La facture des indemnisations lors d'acquittements coûte cher à la justice. Elle est en effet passée de 300'000 francs à 1,2 million en deux ans! Quels sont les acquittements ou classements qui ont autant alourdi la «douloureuse» de la justice? «L'introduction de la nouvelle procédure pénale de 2011, lance d'emblée Vincent Derouand, directeur de la communication du pouvoir judiciaire. Les cas d'application sont désormais plus nombreux que sous l'ancien droit. Et la loi ne fixe plus le montant maximum de l'indemnité.»Effectivement, auparavant l'indemnisation était plafonnée à 100 francs par jour de détention et ne pouvait pas dépasser 10'000 francs.
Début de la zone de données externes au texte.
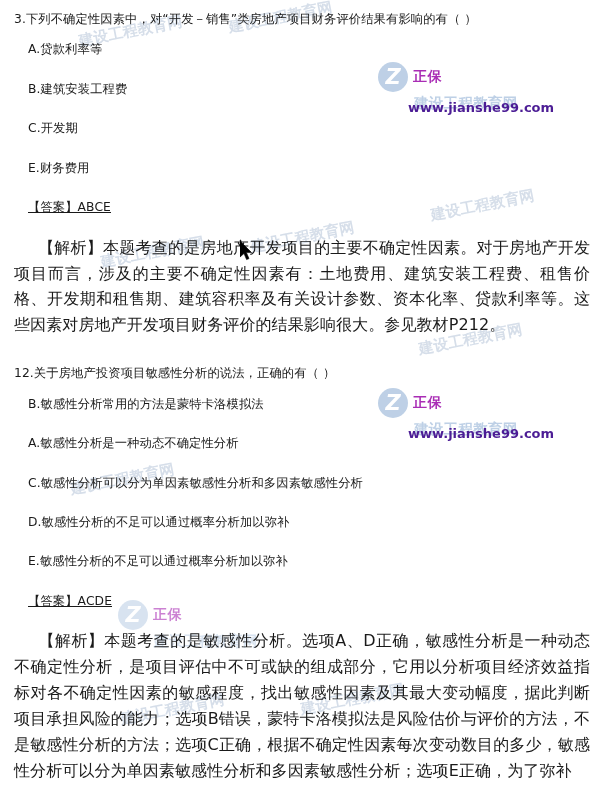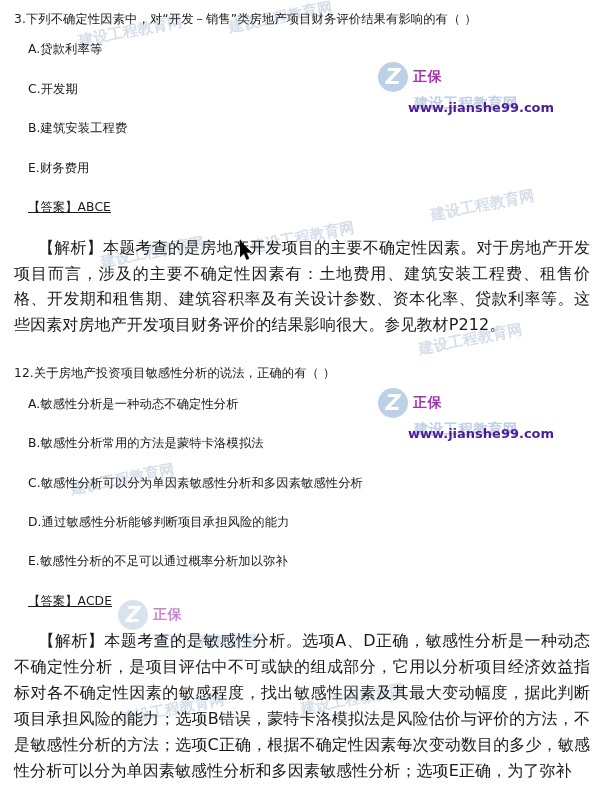"C.开发期" p.opt { order: before "B.建筑安装工程费" -> after "B.建筑安装工程费" }
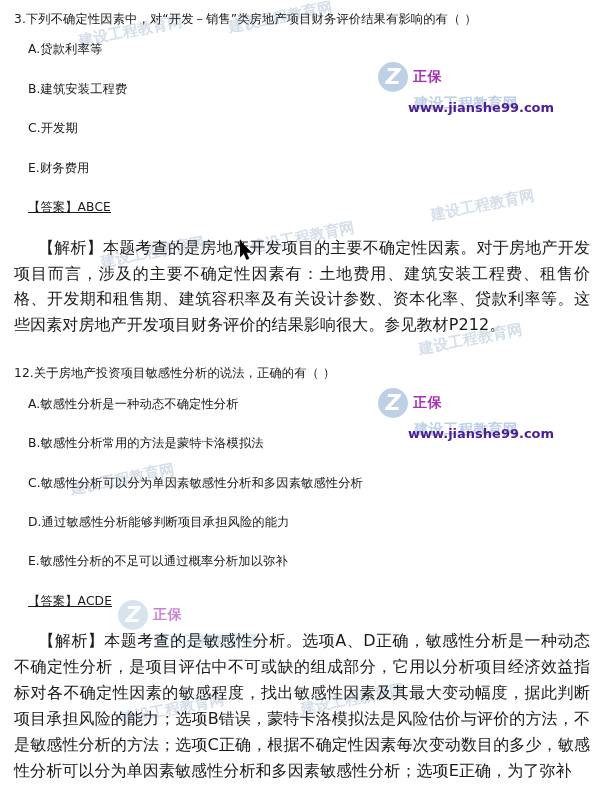"A.敏感性分析是一种动态不确定性分析" p.opt { order: before "B.敏感性分析常用的方法是蒙特卡洛模拟法" -> after "B.敏感性分析常用的方法是蒙特卡洛模拟法" }
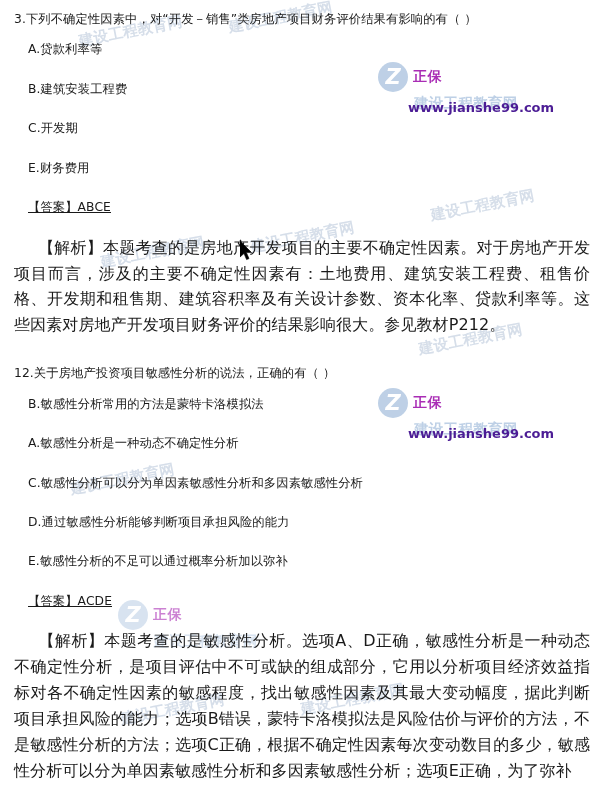"D.通过敏感性分析能够判断项目承担风险的能力" p.opt { text: D.通过敏感性分析能够判断项目承担风险的能力 -> D.敏感性分析的不足可以通过概率分析加以弥补 }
Aujourd'hui, elle s'élève entre 100 ou 200 francs par jour de détention et il n'y a plus de plafonnement.
Affaire BCGe détonateur
En 2011, dans le cadre du procès de la BCGe, la Cour de justice avait accordé une forte indemnisation à Dominique Ducret, ex-directeur de la Banque cantonale. La procédure ayant fait l'objet d'un recours, elle est toujours pendante. Ainsi, le million et demi réclamé aujourd'hui par l'ex-dirigeant risque de faire encore plus éclater le budget 2013 du pouvoir judiciaire (lire ci-contre).
Cas d'école
En effet, depuis l'arrêt de la Cour de justice accordant de fortes indemnisations pour tort moral aux ex-dirigeants dans le procès de la BCGe, les avocats l'évoquent systématiquement lors de leurs plaidoiries. Pourquoi? «Les juges ont très largement dépassé l'ancien plafonnement en accordant 60'000 francs à Dominique Ducret, sourit un avocat. Cela nous permet désormais de référer cet arrêt si le prévenu a droit à une réparation du tort moral subi en raison d'une atteinte particulièrement grave à sa personnalité.»
Qui peut en bénéficier?
Mais qui sont aujourd'hui ces détenus qui peuvent réclamer et bénéficier d'une indemnisation? «Les prévenus faisant l'objet d'une ordonnance de classement ou acquittés totalement ou partiellement et qui enfont la demande au cours du procès», indique le pouvoir judiciaire. La justice ne divulgue pas les procès où des prévenus ont été indemnisés. Les indemnistés peuvent être octroyées dans n'importe quelle affaire, allant de la circulation routière, au viol, meurtre, cambriolage. «Des indemnitées ont été versées à 155 reprises au cours de l'année dernière, et les sommes variaient entre 100 et 100'000 francs», poursuit Vincent Derouand (lire ci-dessous).
Affaires médiatisées
Parmi les dernières affaires médiatisées par l'octroi de fortes indemnisations, se trouve celle d'un viol. Un Jamaïquain de 29 ans, acquitté en juin dernier, a en effet obtenu 16'000 francs pour 163 jours de détention provisoire injustifiée. L'Etat lui paiera en plus 45'000 francs de frais d'avocat. Cette indemnisation était très particulière car elle remettait en cause la méthode de travail du Ministère public dans l'interrogatoire d'un autre témoin de l'affaire. Dans un premier temps, ce témoin chargeait le Jamaïquain, puis s'était rétracté en cours d'instruction. Le Ministère public l'avait alors menacé de le poursuivre pour complicité s'il ne revenait pas sur ses premières déclarations. Un fait dénoncé à Chambre pénale d'appel et de révision. Qui a aussitôt tancé le Ministère public.
Epicier acquitté
Autre affaire qui a fait la Une des quotidiens. Celle de l'épicier des Pâquis, accusé d'avoir commandité l'assassinat d'un gendarme qui contrôlait de manière trop opiniâtre ses commerces. L'épicier de 31 ans, Suisse d'origine afghane, a finalement été blanchi. Et parce que sa réputation de commerçant a été ternie, la justice lui a octroyé, le printemps dernier, une indemnité de 15'000 francs. Parallèlement, l'Etat a payé les 30'000 francs d'avocat. Pour l'heure, aucun montant n'a été versé car le Ministère public a fait recours.